If you can’t switch scenes on a decision point, switch on a moment of tension, ideally a cliffhanger.
A split party invites some techniques that help one keep everyone busy.
If two subgroups land in a fight, run both battles on the same initiative count. This keeps everyone busy while using a familiar game mechanic to cut between scenes. The technique works so well that, as a DM, I feel tempted to start a second fight whenever half of a split party buys trouble. Time to roll a random encounter behind the screen.
Delegate the non-player characters and even monsters to the idle players. For groups who particularly enjoy roleplaying and collaborative storytelling, write down a few quick notes about NPCs on a card. When the NPC enters a scene, give control of the character to a player.
Depending on your players’ dispositions, you might also recruit idle players to run monsters in a battle. This works especially well in a simple fight where you expect the PCs to win. If the foes bring complicated abilities or motives, or if their power threatens to slay characters, I would avoid giving up control. When a GM kills a character, it comes in the line of duty, but a player should not take the heat for killing a PC.

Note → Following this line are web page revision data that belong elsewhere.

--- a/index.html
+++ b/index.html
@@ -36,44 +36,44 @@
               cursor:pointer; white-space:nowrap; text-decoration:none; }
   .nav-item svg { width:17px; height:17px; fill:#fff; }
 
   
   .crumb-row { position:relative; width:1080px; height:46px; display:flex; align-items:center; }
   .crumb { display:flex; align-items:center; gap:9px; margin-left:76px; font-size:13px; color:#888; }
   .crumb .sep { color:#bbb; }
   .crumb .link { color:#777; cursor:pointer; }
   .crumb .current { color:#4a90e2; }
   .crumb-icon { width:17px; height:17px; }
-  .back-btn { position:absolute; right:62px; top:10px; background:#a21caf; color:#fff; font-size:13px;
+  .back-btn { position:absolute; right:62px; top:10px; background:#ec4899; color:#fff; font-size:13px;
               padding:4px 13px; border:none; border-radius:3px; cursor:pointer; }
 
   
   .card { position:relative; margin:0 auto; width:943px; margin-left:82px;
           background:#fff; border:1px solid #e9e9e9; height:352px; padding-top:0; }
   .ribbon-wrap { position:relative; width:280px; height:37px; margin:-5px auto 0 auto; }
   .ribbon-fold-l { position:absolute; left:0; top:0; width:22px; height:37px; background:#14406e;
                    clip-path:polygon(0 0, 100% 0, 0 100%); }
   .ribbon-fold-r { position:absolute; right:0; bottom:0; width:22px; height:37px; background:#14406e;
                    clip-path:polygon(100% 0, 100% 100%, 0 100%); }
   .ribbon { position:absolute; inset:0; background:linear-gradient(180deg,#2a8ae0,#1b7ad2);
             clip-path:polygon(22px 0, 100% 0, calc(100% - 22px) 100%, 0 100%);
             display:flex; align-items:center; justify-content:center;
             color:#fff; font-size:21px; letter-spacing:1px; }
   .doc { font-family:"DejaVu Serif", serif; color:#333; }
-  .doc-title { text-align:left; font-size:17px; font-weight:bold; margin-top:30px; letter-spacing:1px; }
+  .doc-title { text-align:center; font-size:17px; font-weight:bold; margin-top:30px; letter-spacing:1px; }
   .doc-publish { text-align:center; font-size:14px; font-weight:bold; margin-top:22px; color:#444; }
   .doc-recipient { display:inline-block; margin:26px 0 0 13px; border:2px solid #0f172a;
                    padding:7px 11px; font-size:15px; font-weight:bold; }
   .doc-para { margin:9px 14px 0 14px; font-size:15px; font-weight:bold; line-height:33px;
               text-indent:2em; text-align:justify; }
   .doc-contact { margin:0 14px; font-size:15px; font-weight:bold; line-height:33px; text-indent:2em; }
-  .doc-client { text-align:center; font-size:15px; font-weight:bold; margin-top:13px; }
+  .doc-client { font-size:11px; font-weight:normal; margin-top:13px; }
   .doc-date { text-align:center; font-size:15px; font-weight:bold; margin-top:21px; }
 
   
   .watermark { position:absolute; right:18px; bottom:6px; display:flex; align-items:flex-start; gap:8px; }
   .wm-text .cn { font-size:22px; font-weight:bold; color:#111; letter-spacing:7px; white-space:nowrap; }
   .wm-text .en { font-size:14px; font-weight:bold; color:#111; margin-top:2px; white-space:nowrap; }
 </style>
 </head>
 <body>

Separate the players into their own rooms. Even when you split a party, players tend to remain at the same table. This lets inactive players watch the story and lets the DM switch easily from one subgroup to another.
While sharing a table, the spectators learn things that their characters don’t. Most players take it as a point of honor not to use their unearned knowledge. If not, remind them to play in character based on what their character knows.

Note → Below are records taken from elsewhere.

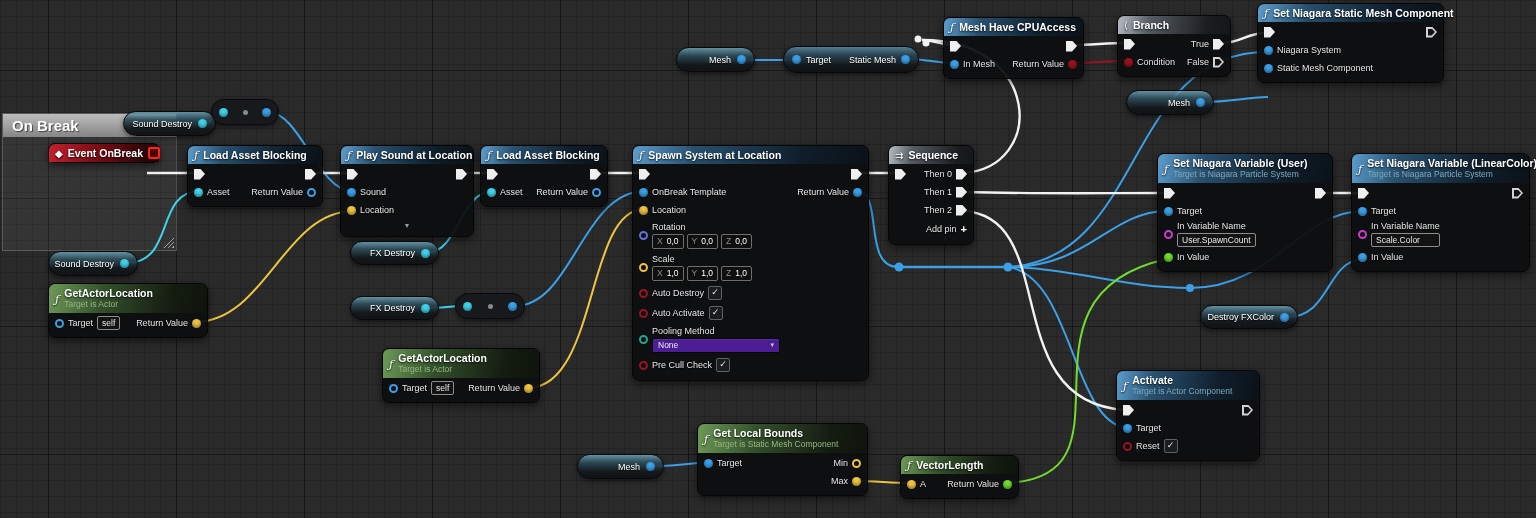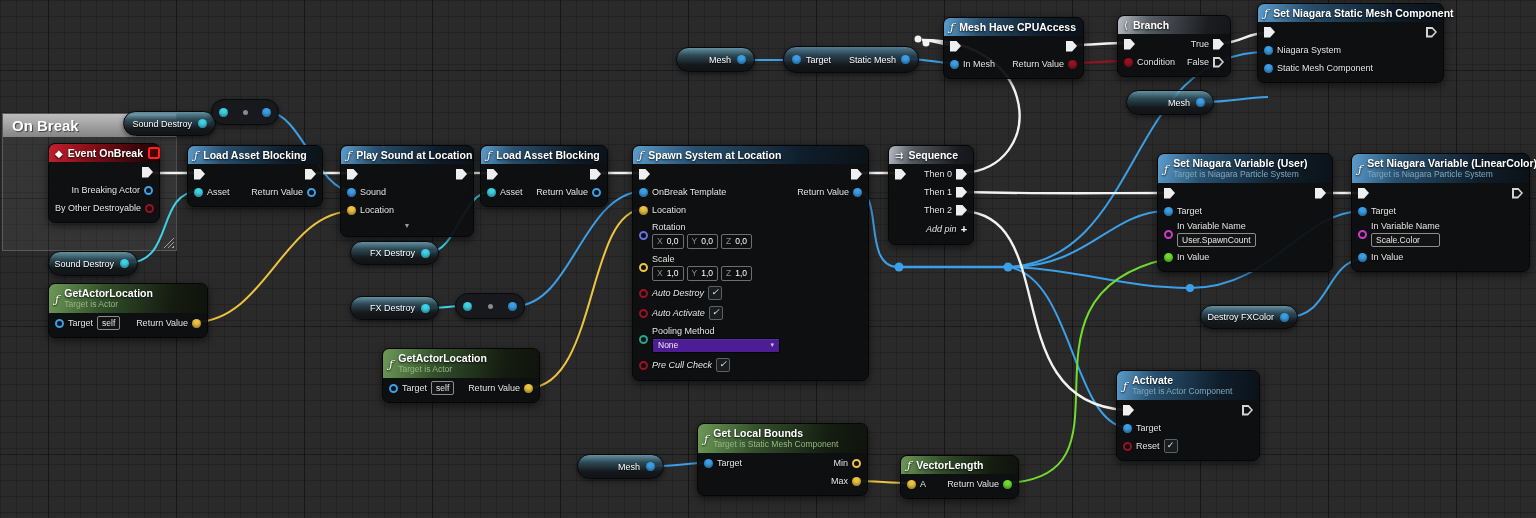--- a/index.html
+++ b/index.html
@@ -24,21 +24,21 @@
   .node.flow .hd{background:linear-gradient(100deg,#b7bdc3 0%,#565c64 28%,#1a1c1f 80%,#141619 100%);}
   .tcol{display:flex;flex-direction:column;justify-content:center;line-height:11px;}
   .ttl{font-size:10.5px;font-weight:bold;color:#fff;text-shadow:0 1px 2px rgba(0,0,0,0.85);white-space:nowrap;}
   .sub{font-size:8.5px;white-space:nowrap;}
   .node.blue .sub{color:#7fa8bc;} .node.green .sub{color:#95b784;}
   .icon{font-size:11.5px;font-style:italic;font-family:"DejaVu Serif",serif;color:#fff;text-shadow:0 1px 2px #000;flex:none;}
   .node.event .icon,.node.flow .icon{font-style:normal;font-family:"DejaVu Sans",sans-serif;font-size:10px;}
   .badge{width:8px;height:8px;border:2px solid #ff2020;background:#4a0000;border-radius:2px;margin-left:auto;flex:none;}
   .body{padding:1px 0 5px 0;}
   .row{display:flex;align-items:center;height:18px;padding:0 6px;gap:4px;font-size:9px;}
-  .row.h32{height:32px;} .row.h28{height:28px;} .row.h20{height:20px;font-style:italic;} .row.h12{height:12px;}
+  .row.h32{height:32px;} .row.h28{height:28px;} .row.h20{height:20px;} .row.h12{height:12px;}
   .cell-l{display:flex;align-items:center;gap:4px;min-width:0;}
   .cell-r{margin-left:auto;display:flex;align-items:center;gap:4px;}
   .plabel{color:#e6e6e6;text-shadow:0 1px 1px #000;white-space:nowrap;}
   .pcirc{width:9px;height:9px;border-radius:50%;flex:none;box-sizing:border-box;}
   .pexec{width:11px;height:11px;flex:none;position:relative;background:#efefef;
     clip-path:polygon(0 0,55% 0,100% 50%,55% 100%,0 100%);}
   .pexec.hollow{background:#d4d4d4;}
   .pexec i{position:absolute;left:2px;top:2px;right:2px;bottom:2px;display:block;background:#101214;
     clip-path:polygon(0 0,52% 0,100% 50%,52% 100%,0 100%);}
   .vbox{background:#131313;border:1px solid #8d8d8d;border-radius:2px;padding:0 4px;font-size:8.5px;
@@ -137,39 +137,20 @@
       <span class="pcirc" style="background: rgb(59, 160, 232); box-shadow: rgba(0, 0, 0, 0.35) 0px -2px 3px inset;"></span>
     </div>
     <div class="node event" style="left: 48px; top: 143px; width: 112px;">
       <div class="hd">
         <span class="icon">◆</span>
         <div class="tcol">
           <span class="ttl">Event OnBreak</span>
         </div>
         <span class="badge"></span>
       </div>
-      <div class="body">
-        <div class="row">
-          <div class="cell-r">
-            <span class="pexec"></span>
-          </div>
-        </div>
-        <div class="row">
-          <div class="cell-r">
-            <span class="plabel">In Breaking Actor</span>
-            <span class="pcirc" style="border: 2.5px solid rgb(59, 160, 232);"></span>
-          </div>
-        </div>
-        <div class="row">
-          <div class="cell-r">
-            <span class="plabel">By Other Destroyable</span>
-            <span class="pcirc" style="border: 2.5px solid rgb(154, 18, 32);"></span>
-          </div>
-        </div>
-      </div>
     </div>
     <div class="pill" style="left: 48px; top: 251px; width: 90px; height: 25px;">
       <span>Sound Destroy</span>
       <span class="pcirc" style="background: rgb(63, 210, 232); box-shadow: rgba(0, 0, 0, 0.35) 0px -2px 3px inset;"></span>
     </div>
     <div class="node green" style="left: 48px; top: 283px; width: 160px;">
       <div class="hd two">
         <span class="icon">ƒ</span>
         <div class="tcol">
           <span class="ttl">GetActorLocation</span>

Occasionaly separating players to different rooms can add fun though. No player has access to hidden information, so decisions become more interesting. Everyone feels an added sense of peril and concern for their missing comrades.
If you separate players, frequent switches become more important, so the groups should be as near as the kitchen and the dining room. Make the separation temporary. Your players came to play together.
Go ahead. Split the party. For a DM running a divided party, the second hardest trick comes from finding situations where all the subgroups remain engaged. The hardest trick? Encouraging the players to defy protocol and split up when splitting makes sense.
Don’t split the party can feel like a constraint to RP. And during games when danger level is lower and RP flavor is higher, then splitting the party can work great. However, the don’t split the party ‘rule of thumb’ will often save you from a TPK in dangerous situations. Isolated party members are much easier for large groups of monsters to take down. And when the party loses a member it’s likelihood of survival through a difficult combat drops considerably.
Pingback: 3 Reasons to Never Split the Party and How to Ignore Them -
While I understand what you’re saying, when I read phrases contrasting “In the hobby’s early days” with “In today’s game, player characters do more than assault dungeons” I start to twitch. Remember, 1974 edtion D&D’s three-book set has plenty of non-dungeon information, from flying horses and bands of nomads to baronies and adventures on the high seas. 1975’s Empire of the Petal Throne, arguably simply a D&D variant, details adventuring in the city of Jakalla. Judges Guild met with TSR in 1976 and we all know their extensive Wilderlands and City-States. Your experiences in 1977 may have been all dungeoneering, but there were plenty of games within the same period that did “more than assault dungeons.”
So sure, there are reasons both for and against splitting the party, but I’d argue very strongly that breaking the adage is not contingent on playing “today’s game.”
I’m a big fan of splitting the party!
I’ve even run “social initiative” when the party has split into separate social encounters.
What is the leftmost miniature in the top photo?